One aspect of the affair that got little attention, except in The New Yorker, was the question of why a blood sample was wanted at all from William Gray, the patient whose rights Officer Payne had hoped to violate. He was not in fact a suspect, as Payne implied when he arrested Wubbles for “interfering with an investigation,” but collateral damage in a fatal collision caused by a police pursuit. A pick-up that members of a neighboring law enforcement agency had been chasing had crashed head-on into Gray’s truck. The driver of the pick-up had died on impact, and Payne wanted a sample of Gray’s blood so it could be checked for illegal substances. Quite probably the quest was, as Amy Davidson Sorkin put it in The New Yorker, for “something that might place some of the responsibility for the crash on Gray himself in case he complained that the police had been reckless in their pursuit.” (Gray would die from his injuries before the month was out.)
In other words, there was no “criminal investigation” for Wubbles to obstruct, no “exigent circumstances” laying the foundation for “implied consent” (all phrases that Payne used at various points during the encounter). This was just a bunch of cops trying to help cover the asses of their brother officers. Wubbles had been roughed up, punished, and humiliated all because some guy with a badge hadn’t wanted to take “no” for an answer.

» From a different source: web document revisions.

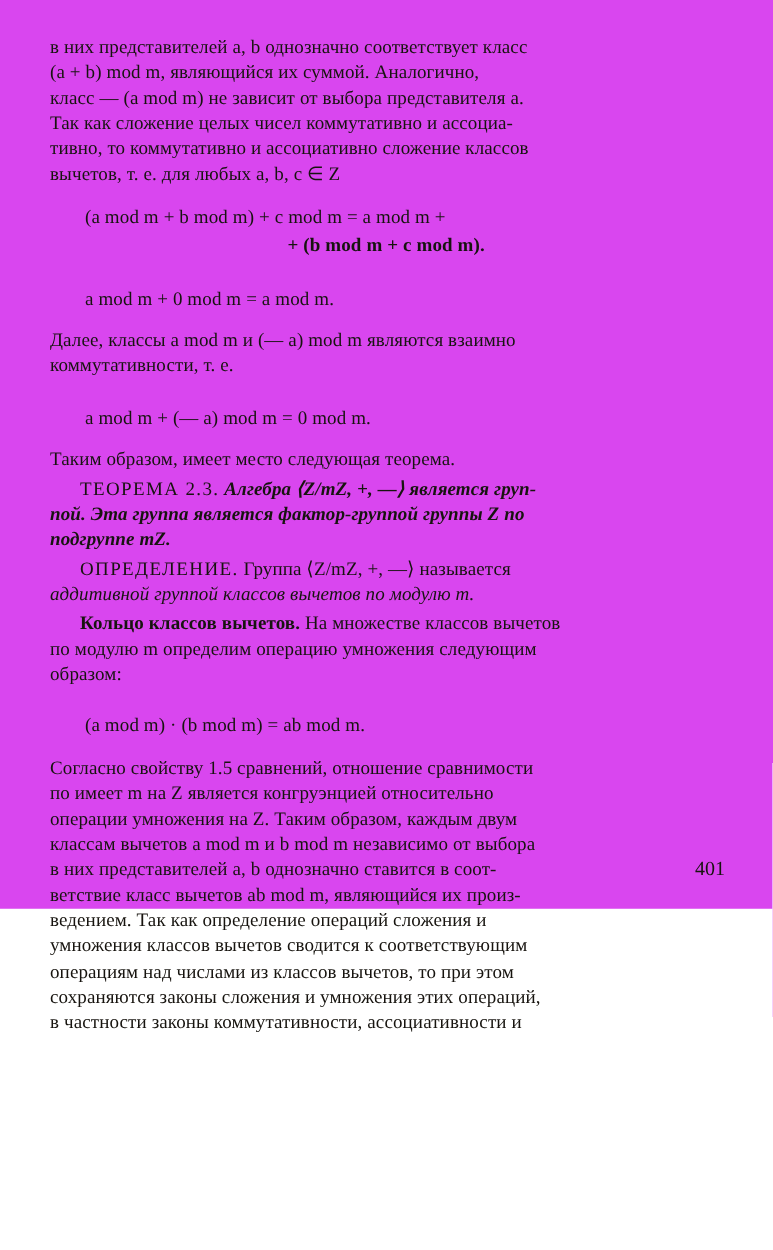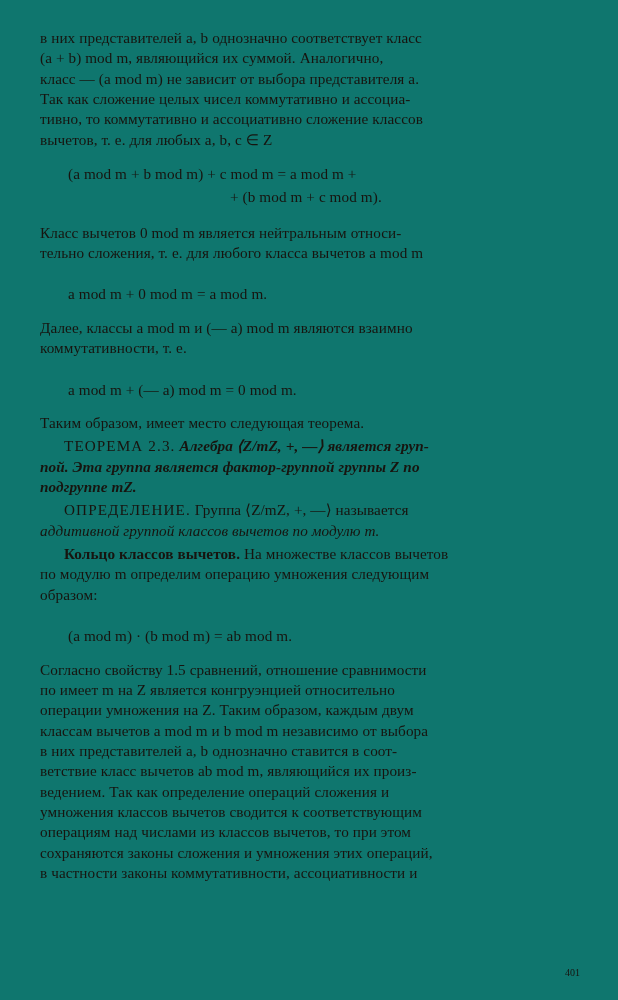--- a/index.html
+++ b/index.html
@@ -16,10 +16,10 @@
   .page {
     position: relative;
     width: 618px;
-    height: 1000px;
+    height: 727px;
     box-sizing: border-box;
     padding: 28px 38px 14px 40px;
-    background: #0f766e;
+    background: #d946ef;
   }
   .body-text {
     font-size: 15.2px;

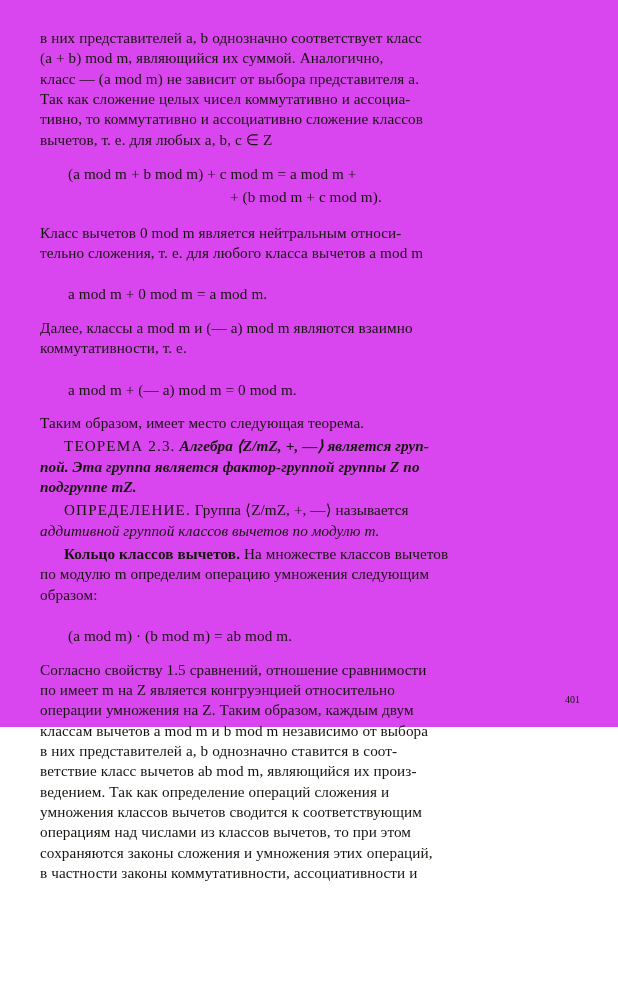--- a/index.html
+++ b/index.html
@@ -48,6 +48,7 @@
   }
   .formula.cont {
     padding-left: 190px;
+    font-weight: bold;
   }
   .it {
     font-style: italic;

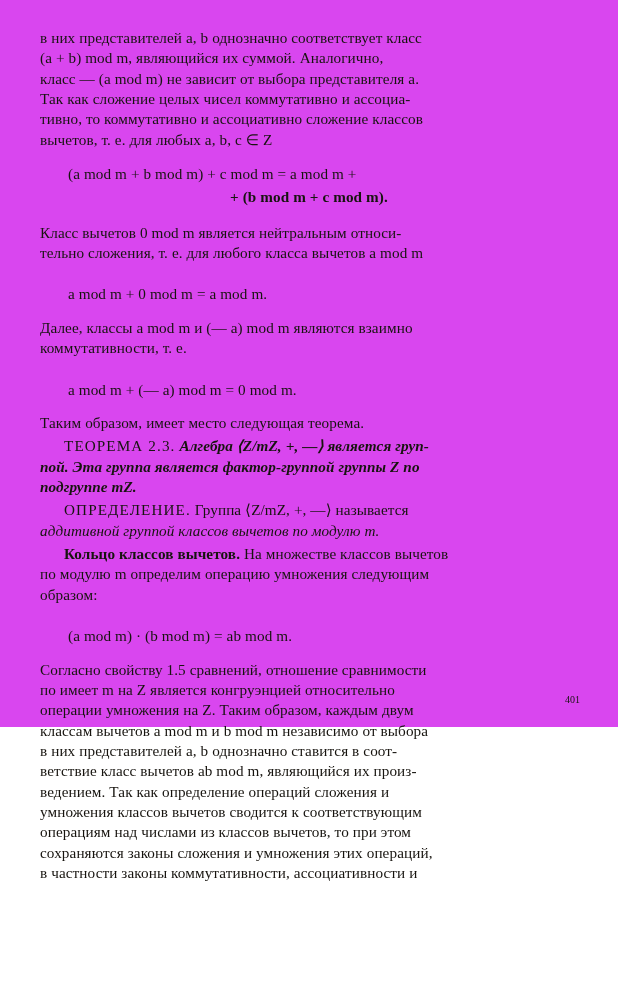--- a/index.html
+++ b/index.html
@@ -102,10 +102,6 @@
       <div class="formula cont">+ (b mod m + c mod m).</div>
     </div>
 
-    <div class="para">
-      <p>Класс  вычетов  0 mod m  является  нейтральным  относи-</p>
-      <p>тельно сложения, т. е. для любого класса вычетов a mod m</p>
-    </div>
 
     <div class="single-formula">a mod m + 0 mod m = a mod m.</div>
 

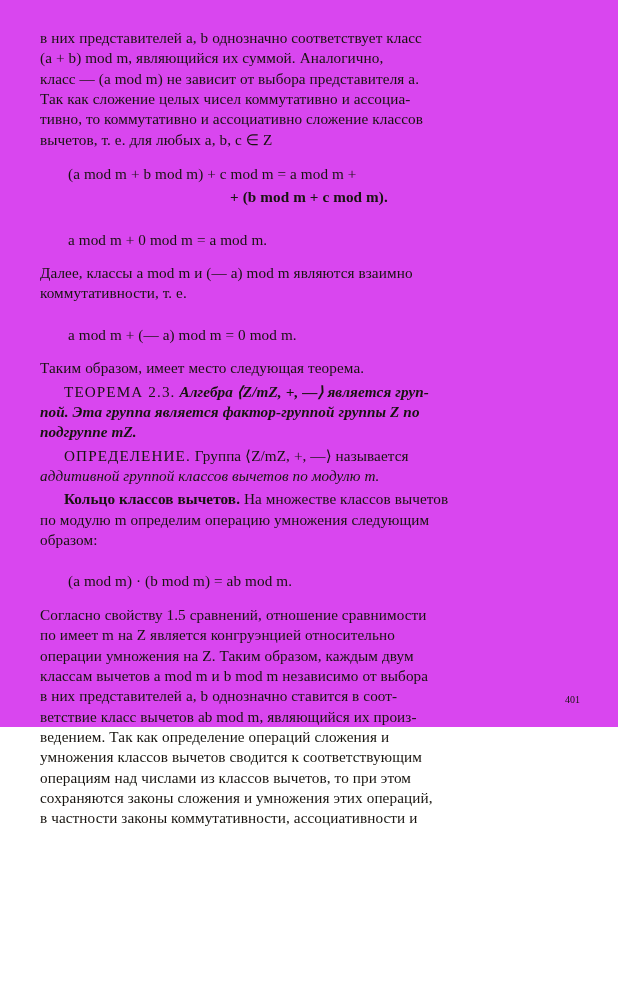--- a/index.html
+++ b/index.html
@@ -76,7 +76,7 @@
     position: absolute;
     right: 38px;
     bottom: 22px;
-    font-size: 10px;
+    font-size: 16px;
     font-family: "Liberation Serif", serif;
     margin-top: 22px;
   }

If you doubt this, then Google “Washington Post” and “Utah nurse” and after you click on the article with the headline “‘This is crazy,’ sobs Utah hospital nurse…” scroll to the bottom of the piece and check out the first “related” news story, about a black teenager who got punched in the throat, thrown to the ground, kneed in the back and kept immobile while police searched her belongings and set an attack dog on her before throwing her with bound arms and legs, into the backseat of a cruiser because police had mistaken her for a black male suspect. I don’t guess that made it onto Ari Melber.